Homework 5 (15 points)
Collect some sample data (at least 20) from the following resources, which include
the keyword “Fitness” and “Wearables”. Or a keyword you would like to choose.
Resources: Google-news, Bing-news, Twitter (give a try to Twint) or Weibo (you
can do it in Chinese as well), or any other sources you like.
It is not recommended, but you can even collect data manually from Twitter.
However, if you collect them manually no grade will be reduced.
Calculate the sentiment of each record (or token), from the data source you have
chosen.
Identify the theme for twenty of them, and report them in a excel sheet file. Your
result excel file should include three columns:
• Tweet text or news entry. • Sentiment scores from one of the baseline in the class, e.g. AfiNN, NRC, Bing
(3 points)
and one state-of-the-art library which we did not explain in the class, e.g.

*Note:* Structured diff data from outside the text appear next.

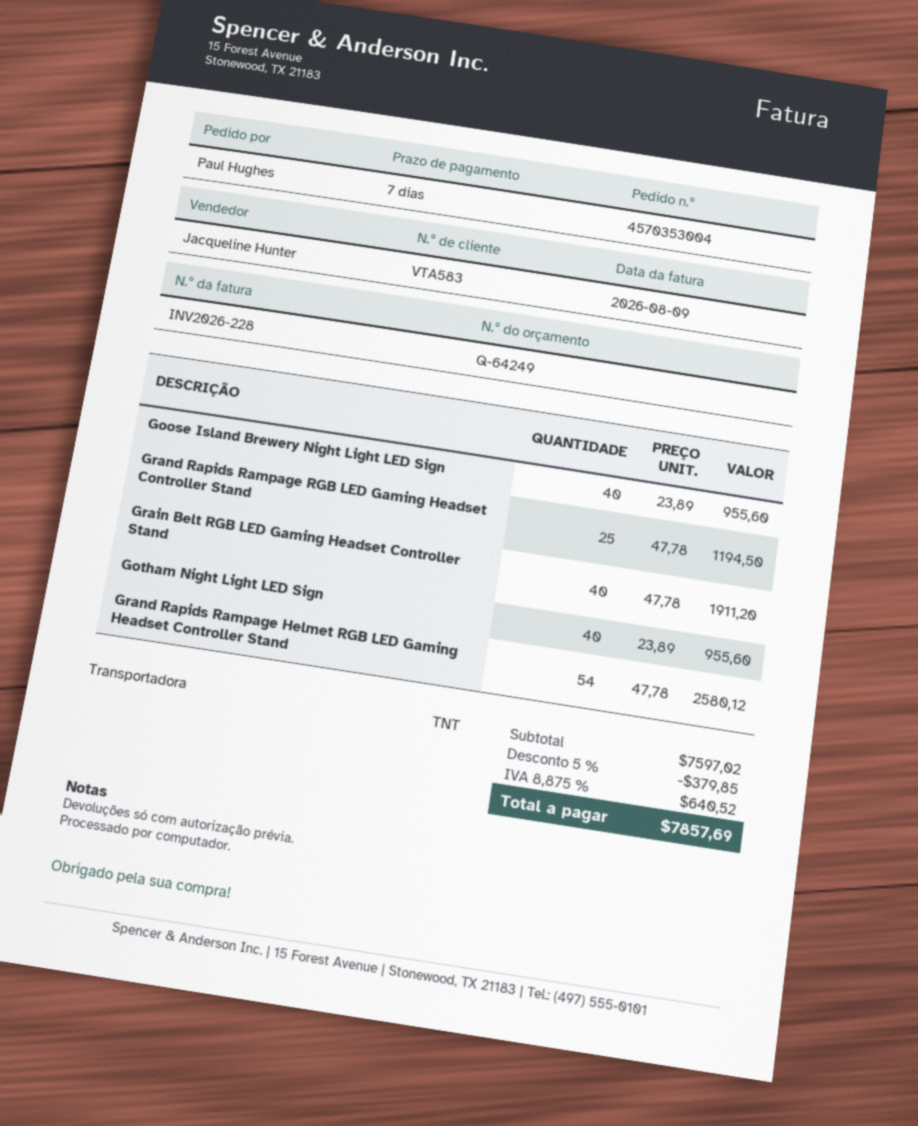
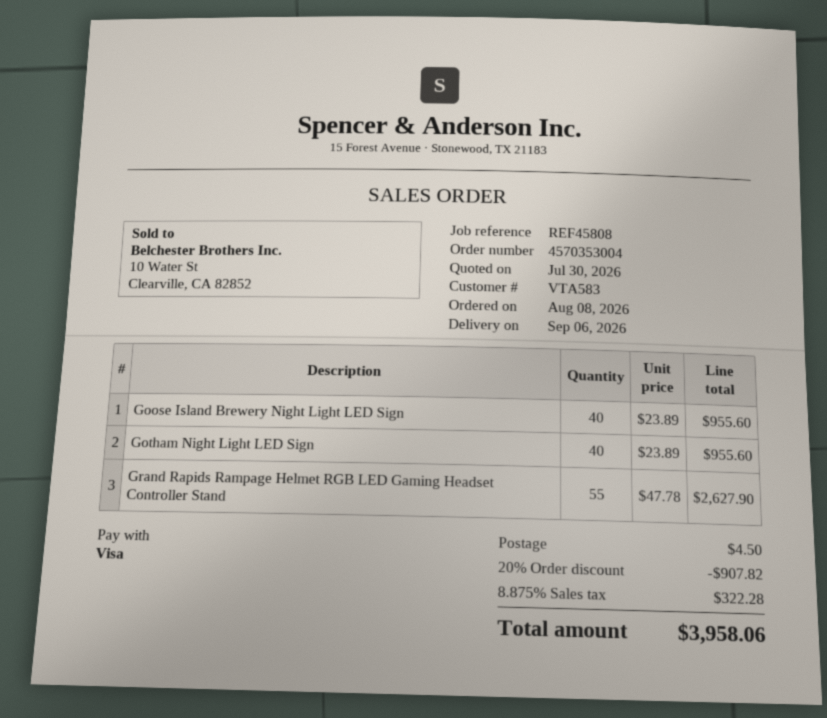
Grand Rapids Rampage RGB LED Gaming Headset Controller Stand: 25 x 47.78 = 1194.50 -> none
Grain Belt RGB LED Gaming Headset Controller Stand: 40 x 47.78 = 1911.20 -> none
Grand Rapids Rampage Helmet RGB LED Gaming Headset Controller Stand: 54 x 47.78 = 2580.12 -> 55 x 47.78 = 2627.90
discount: 5% = 379.85 -> 20% = 907.82
shipping: none -> 4.50
tax: 8.875% = 640.52 -> 8.875% = 322.28
total: 7857.69 -> 3958.06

FastText, BERT, Word2Vec and GloVe. (7 points)
• Theme, which is a keyword you have extracted from them. This means you
should perform theme analysis “manually” and not with algorithm. (5 points)
You need to prepare a report on your tasks and findings along with a video file
describing what you have done. You can copy paste your codes, its results and your
description into a Word document, Python Notebook or you can use R notebook.
Your deadline for delivering this home work is written on the blackboard online.
Please feel free to ask your question and prepare it for presentation for the next
session.